Interessante para nós são os textos da liturgia de hoje, pois trazem em si o modo de ensinar próprio do cristão. Vejamos: reunidos em torno de uma pessoa (Esdras, Paulo, Jesus, catequista), o povo se põe em audição. Lucas lembra que o que escreve é fruto de estudo anterior, de pesquisa, do testemunho de quem viveu a experiência com Jesus Cristo antes dele, do mesmo modo que Esdras recebe os escritos recolhidos e organizados após a libertação de Israel da Babilônia.
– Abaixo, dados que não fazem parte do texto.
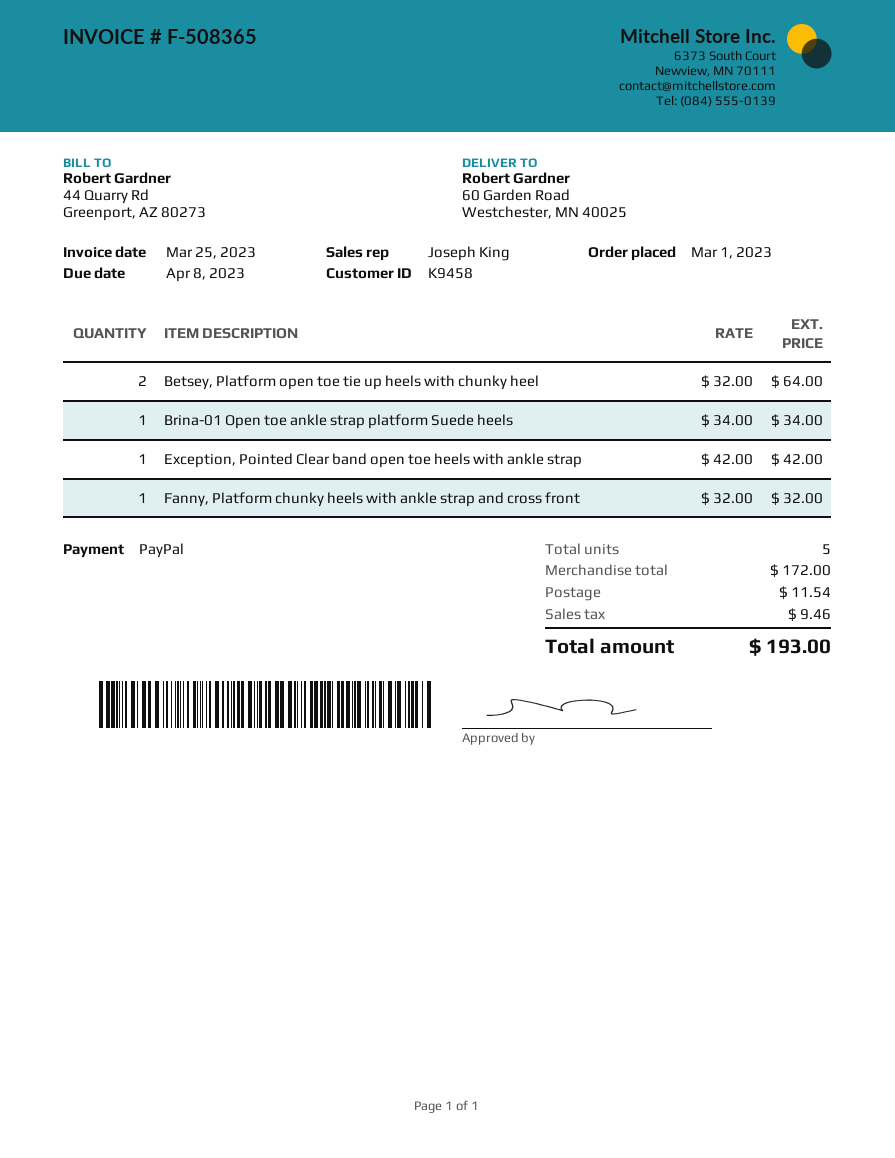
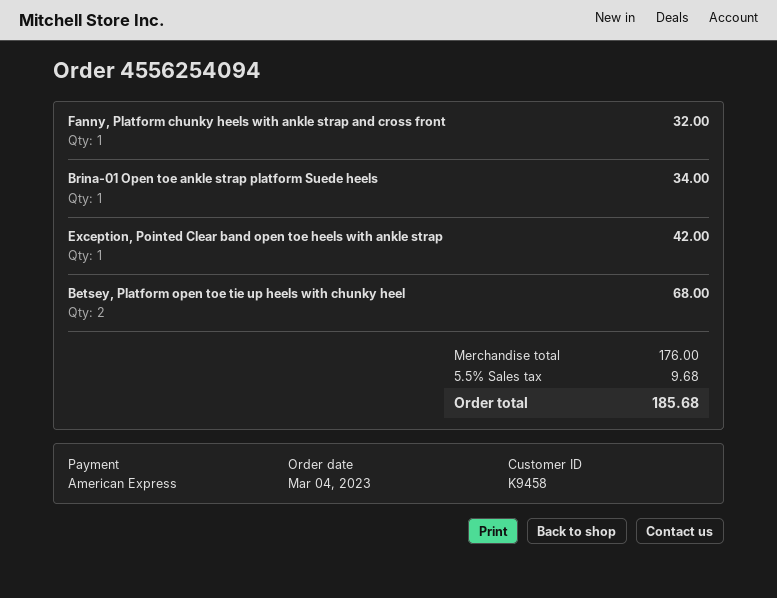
order date: 2023-03-01 -> 2023-03-04
payment method: PayPal -> American Express
Betsey, Platform open toe tie up heels with chunky heel: 2 for 64.00 -> 2 for 68.00
subtotal: 172.00 -> 176.00
shipping: 11.54 -> none
tax: 9.46 -> 9.68
total: 193.00 -> 185.68

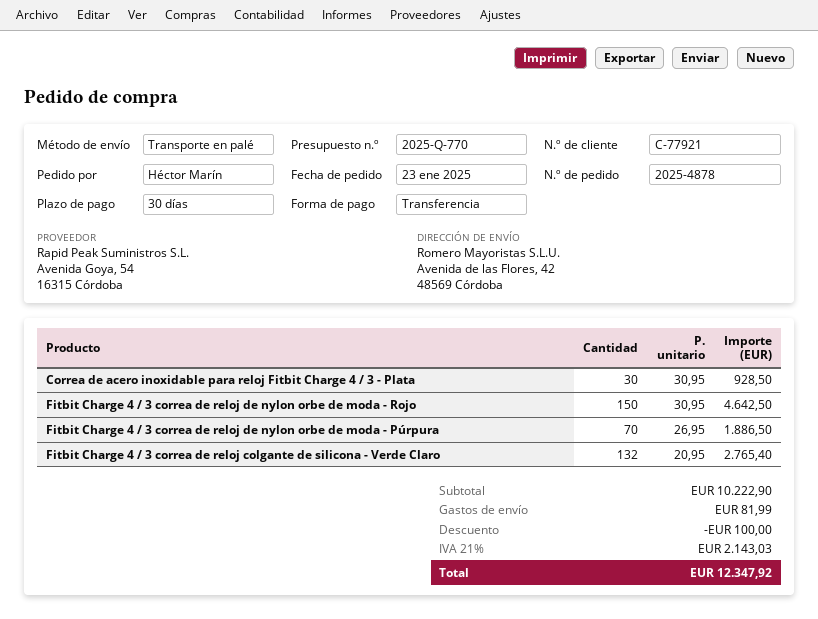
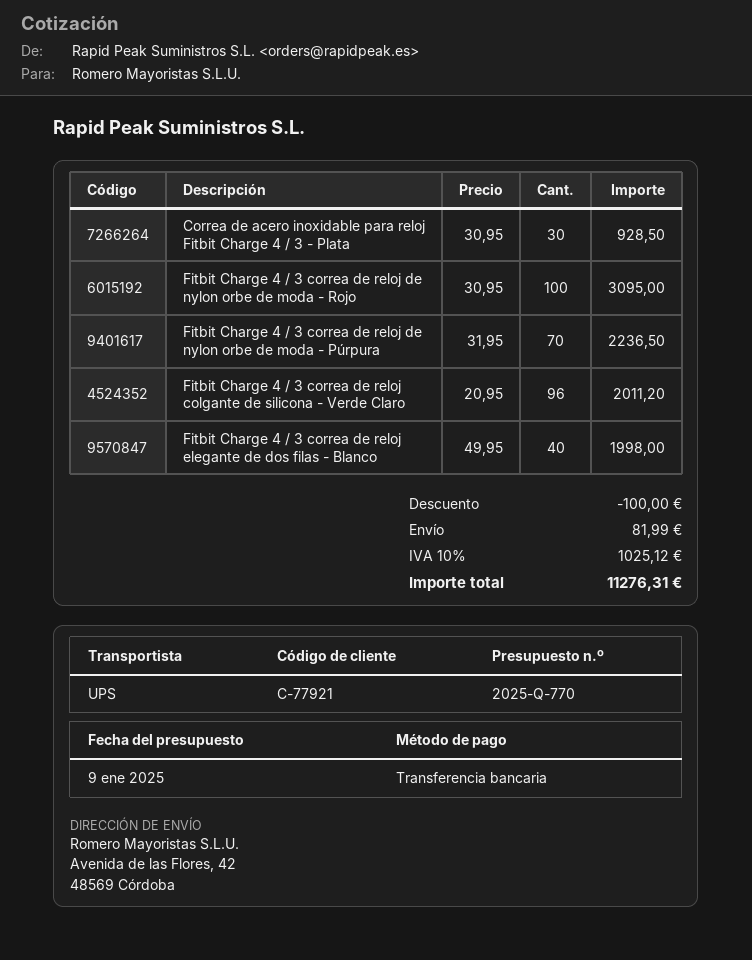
shipping method: pallet freight -> UPS
Fitbit Charge 4 / 3 correa de reloj de nylon orbe de moda - Rojo: 150 x 30.95 = 4642.50 -> 100 x 30.95 = 3095.00
Fitbit Charge 4 / 3 correa de reloj de nylon orbe de moda - Púrpura: 70 x 26.95 = 1886.50 -> 70 x 31.95 = 2236.50
Fitbit Charge 4 / 3 correa de reloj colgante de silicona - Verde Claro: 132 x 20.95 = 2765.40 -> 96 x 20.95 = 2011.20
Fitbit Charge 4 / 3 correa de reloj elegante de dos filas - Blanco: none -> 40 x 49.95 = 1998.00
tax: 21% = 2143.03 -> 10% = 1025.12
total: 12347.92 -> 11276.31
A única novidade que temos a apresentar, a Boa Nova, é a que a Igreja em seus membros nos passam pela história. Nós também precisamos nos preparar para fazer o mesmo antes de nos apresentarmos aos nossos catecúmenos.
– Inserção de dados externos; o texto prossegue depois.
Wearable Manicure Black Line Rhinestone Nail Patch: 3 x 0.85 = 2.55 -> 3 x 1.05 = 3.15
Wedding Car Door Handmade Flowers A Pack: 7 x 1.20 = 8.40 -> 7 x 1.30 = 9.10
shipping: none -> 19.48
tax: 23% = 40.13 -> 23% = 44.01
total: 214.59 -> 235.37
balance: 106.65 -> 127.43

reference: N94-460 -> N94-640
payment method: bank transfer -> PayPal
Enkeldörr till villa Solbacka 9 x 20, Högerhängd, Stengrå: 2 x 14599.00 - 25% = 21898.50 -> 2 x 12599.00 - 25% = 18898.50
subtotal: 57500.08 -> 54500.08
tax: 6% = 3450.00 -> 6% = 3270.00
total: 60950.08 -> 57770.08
Tanto Jesus como Esdras não vão a um povo estranho, mas aos seus, como Paulo começa sua evangelização. Em Nazaré, onde foi criado, Jesus vai à Sinagoga. Aquele que é a Palavra encarnada, o Verbo de Deus, vai como um de nós guardar o Sabath. Em pé, com a autoridade que a Palavra traz, faz a leitura do livro que lhe passam, o de Isaías. O Povo se reúne em torno da Palavra, seja em Nazaré, seja “em frente à porta das Águas”, seja nos nossos círculos de Iniciação Cristã.
Após a leitura, vem a ajuda para compreensão. Escribas, sinagogos, catequistas… Aqui temos nossa responsabilidade de apresentar não uma palavra qualquer escrita num livro. E sim a Palavra viva, de como Ela se encontra em nós, como tudo o que lemos se realiza em nossa vida. O nosso testemunho anuncia que esta mesma Palavra pode se encontrar também na vida de nossos catecúmenos, desde que eles estejam atentos a ouvir, abertos à compreensão e a deixar que se realize em sua vida o que lhes foi anunciado. Pelo nosso testemunho afirmamos que Cristo não é um personagem de uma historinha muito bonita, mas Aquele que nos dá uma vida plena.
Paulo nos apresenta uma sistematização desta catequese, com três pontos importantes:
– nós, que anunciamos o que vivemos;
– nossos catecúmenos, em atenção para nós e Àquile que vamos anunciar;
– Jesus Cristo, o conteúdo que anunciamos, a Palavra que se realiza na vida de cada um de nós, configurando-nos filhos no Filho.
Assim, mesmo que estejamos em um lugar mais alto para o anúncio, como Esdras, ou em pé como Jesus, sabemos que não somos o centro da Iniciação Cristã. Não é para nós que os olhares estão verdadeiramente voltados. Sabemos que Aquele que anunciamos que é o mais importante e que a Ele servimos. Somos somente um membro de seu Corpo, a Igreja, voltada para assistir os que mais precisam, a começar por nós mesmos.
Neste encontro entre nós e nossos catecúmenos em torno da Palavra, podemos juntos terminar no reconhecimento de que “Vossas palavras, Senhor, são espírito e vida!”.